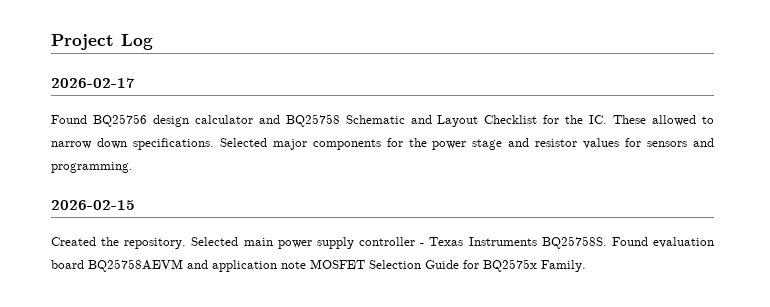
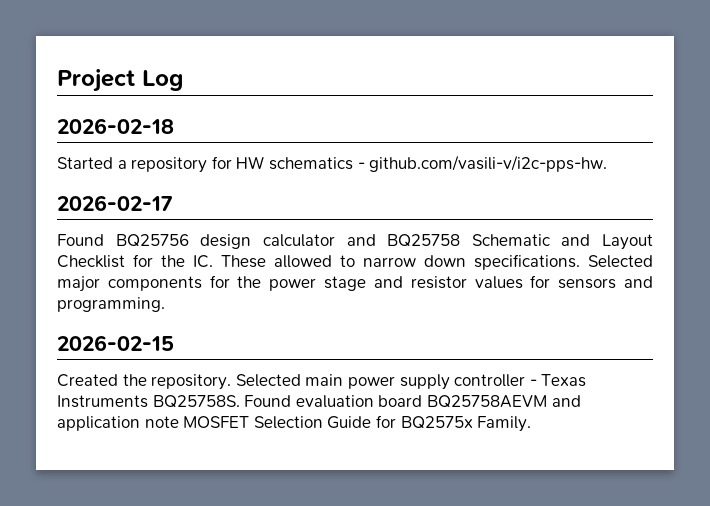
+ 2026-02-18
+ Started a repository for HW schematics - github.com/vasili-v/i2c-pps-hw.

------------------------------

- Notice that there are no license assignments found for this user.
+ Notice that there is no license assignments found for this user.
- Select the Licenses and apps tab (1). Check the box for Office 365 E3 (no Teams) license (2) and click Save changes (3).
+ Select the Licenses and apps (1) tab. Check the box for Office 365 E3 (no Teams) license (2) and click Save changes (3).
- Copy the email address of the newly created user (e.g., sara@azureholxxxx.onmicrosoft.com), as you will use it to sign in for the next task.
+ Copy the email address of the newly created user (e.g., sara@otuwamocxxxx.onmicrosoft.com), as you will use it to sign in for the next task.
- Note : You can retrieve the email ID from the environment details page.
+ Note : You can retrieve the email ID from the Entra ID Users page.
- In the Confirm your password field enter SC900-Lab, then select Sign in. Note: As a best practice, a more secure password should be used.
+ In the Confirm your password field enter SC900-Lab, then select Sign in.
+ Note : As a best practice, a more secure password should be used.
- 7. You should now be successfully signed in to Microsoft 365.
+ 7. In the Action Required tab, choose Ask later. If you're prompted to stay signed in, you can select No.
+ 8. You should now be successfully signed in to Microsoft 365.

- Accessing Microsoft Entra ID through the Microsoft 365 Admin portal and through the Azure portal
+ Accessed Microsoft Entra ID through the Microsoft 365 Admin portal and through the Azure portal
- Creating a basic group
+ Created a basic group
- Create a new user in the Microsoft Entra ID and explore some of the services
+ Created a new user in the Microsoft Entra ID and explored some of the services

------------------------------

Go through the data above and return each line containing the string "used".

Answer space:
- In the Confirm your password field enter SC900-Lab, then select Sign in. Note: As a best practice, a more secure password should be used.
+ Note : As a best practice, a more secure password should be used.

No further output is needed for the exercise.